Under the nearest hydraulic lift, which was holding a '98 Toyota Corolla, a pair of legs stuck out—the lower half of a huge man in grubby gray pants and shoes even bigger than Tyson's. One leg was in a metal brace. 

The spider scuttled straight under the car, and the sounds of banging stopped. 

"Well, well," a deep voice boomed from under the Corolla. "What have we here?"

The mechanic pushed out on a back trolley and sat up. Majority of the group had seen Hephaestus once before, briefly on Olympus, so Percy himself thought he was prepared, but the god's appearance made him gulp. 

Percy guessed the blacksmith had cleaned up when they saw him on Olympus, or used magic to make his form seem a little less hideous. Here in his own workshop, he apparently didn't care how he looked. He wore a jumpsuit smeared with oil and grime. Hephaestus, was embroidered over the chest pocket. His leg creaked and clicked in its metal brace as he stood, and his left shoulder was lower than his right, so he seemed to be leaning even when he was standing up straight. His head was misshapen and bulging. He wore a permanent scowl. His black beard smoked and hissed. Every once in a while a small wildfire would erupt in his whiskers then die out. His hands were the size of catcher's mitts, but he handled the spider with amazing skill. He disassembled it in two seconds, then put it back together. 

"There," he muttered to himself. "Much better." 

The spider did a happy flip in his palm, shot a metallic web at the ceiling, and went swinging away. 

Hephaestus glowered up at the group. "I didn't make you, did I?" 

"Uh," Annabeth said, "no, sir." 

"Good," the god grumbled. "Shoddy workmanship." 

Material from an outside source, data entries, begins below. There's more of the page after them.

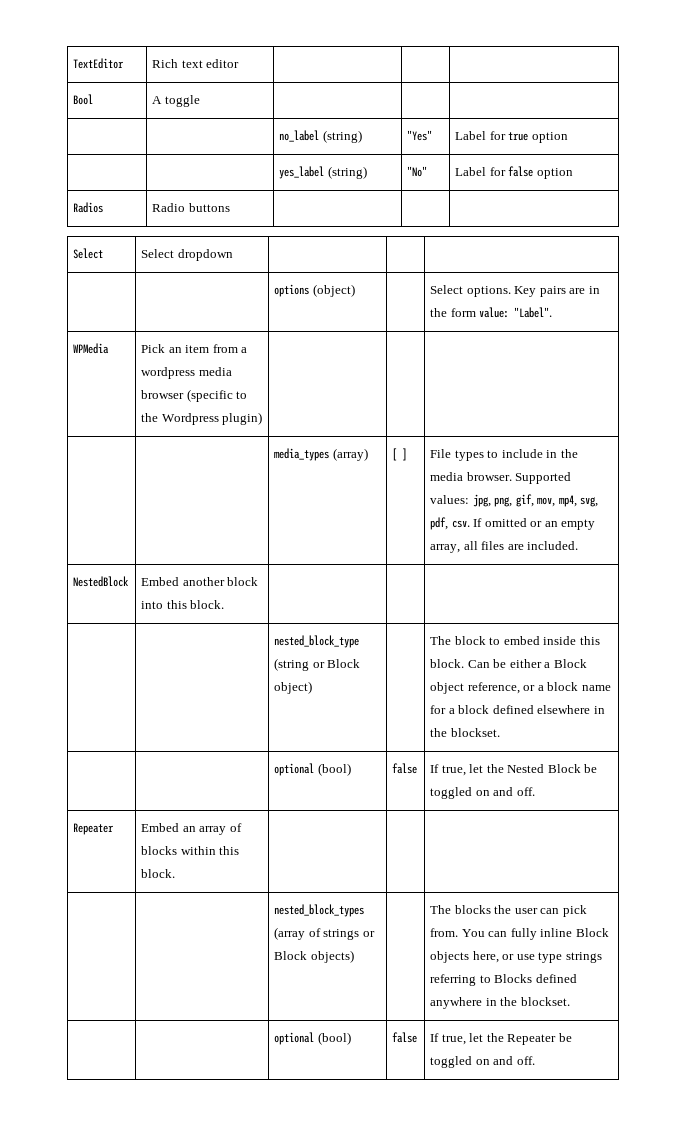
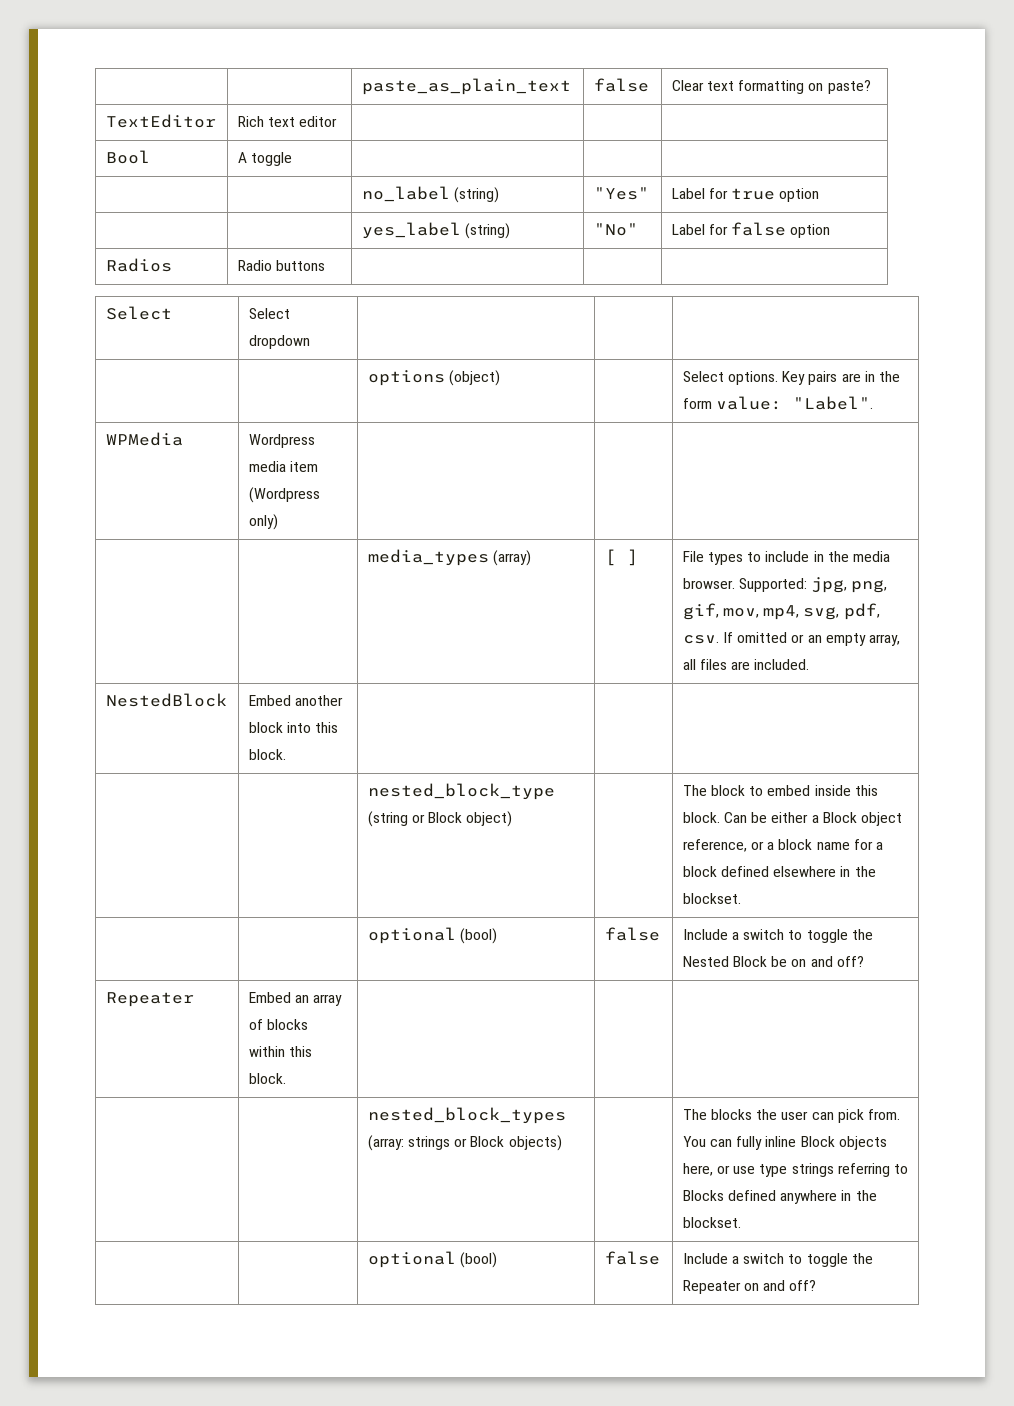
(73, 63) none -> [361,78,571,95] [593,78,649,92] [671,80,871,94] | | paste_as_plain_text | false | Clear text formatting on paste? //
[141,344,248,353] [141,367,232,379] [141,389,248,402] [141,412,263,425] Pick an item from a wordpress media browser (specific to the Wordpress plugin) -> [248,434,315,448] [248,461,319,472] [248,487,320,503] [248,514,278,530] Wordpress media item (Wordpress only)
[515,472,572,484] [430,495,470,504] Supported values: -> [739,578,808,592] Supported:
[430,764,484,776] If true, let -> [682,929,848,943] Include a switch to toggle
[430,787,535,799] toggled on and off. -> [791,956,864,967] on and off?
[274,927,321,940] (array of -> [367,1135,404,1151] (array:
[430,1033,572,1045] [430,1056,535,1068] If true, let the Repeater be toggled on and off. -> [682,1253,873,1267] [682,1280,817,1294] Include a switch to toggle the Repeater on and off?

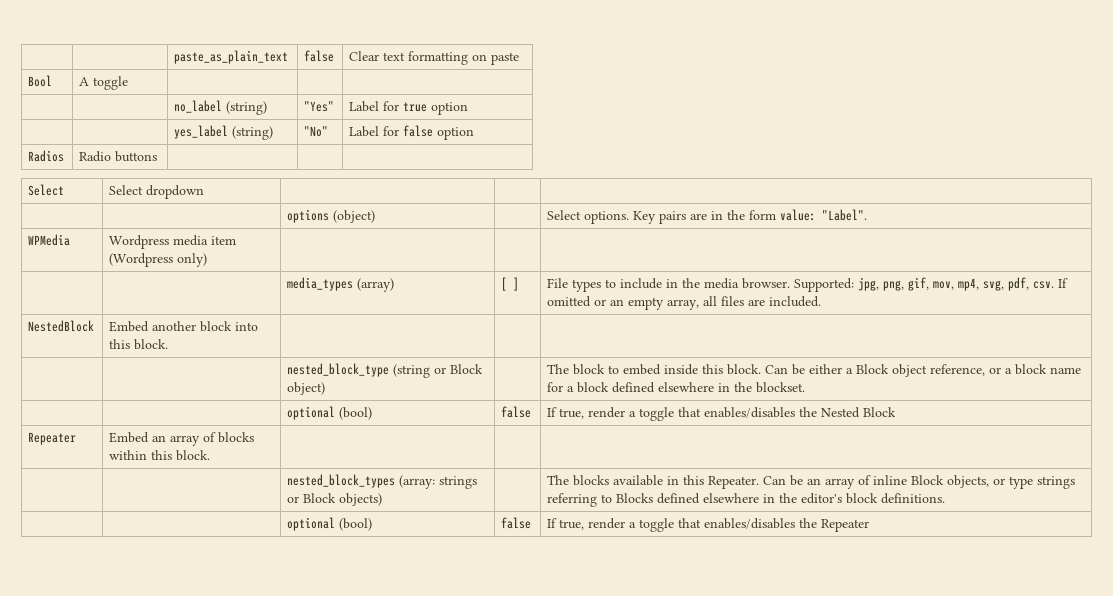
[827,80,871,94] [105,114,216,128] [237,116,338,127] paste? // TextEditor | Rich text editor | | | -> [491,52,520,65] paste
[682,929,848,943] Include a switch to toggle -> [547,407,796,421] If true, render a toggle that enables/disables
[771,956,864,967] be on and off? -> (897, 412) none
[756,1109,901,1123] [682,1136,887,1150] [682,1163,756,1176] the user can pick from. You can fully inline Block objects here, or use -> [613,475,1006,489] available in this Repeater. Can be an array of inline Block objects, or
[780,1190,877,1204] [682,1217,741,1228] [367,1251,498,1268] [604,1251,660,1265] [682,1253,873,1267] [682,1280,817,1294] anywhere in the blockset. // | | optional (bool) | false | Include a switch to toggle the Repeater on and off? -> [703,493,946,504] [287,517,373,531] [501,517,532,529] [547,518,870,532] elsewhere in the editor's block definitions. // | | optional (bool) | false | If true, render a toggle that enables/disables the Repeater

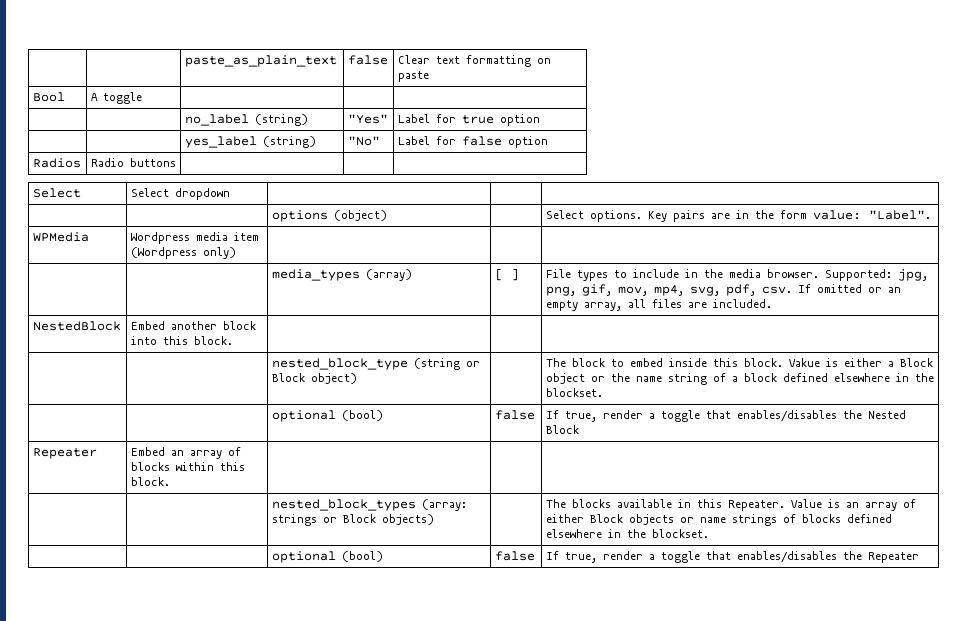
[765,364,806,375] Can be -> [788,358,838,367] Vakue is
[930,364,1082,376] [547,382,564,392] reference, or a block name for -> [590,373,726,385] or the name string of
[763,475,1076,489] [547,493,946,507] Can be an array of inline Block objects, or type strings referring to Blocks defined elsewhere in the editor's block definitions. -> [790,499,916,511] [545,514,892,526] [545,529,709,538] Value is an array of either Block objects or name strings of blocks defined elsewhere in the blockset.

He studied Annabeth, Noelle, and Percy. "Half-bloods," he grunted. "Could be automatons, of course, but probably not." 

"We've met, sir," Percy told him. 

"Have we?" the god asked absently. Percy got the feeling he didn't care one way or the other. He was just trying to figure out how the boy's jaw worked, whether it was a hinge or lever or what. "Well then, if I didn't smash you to a pulp the first time we met, I suppose I won't have to do it now."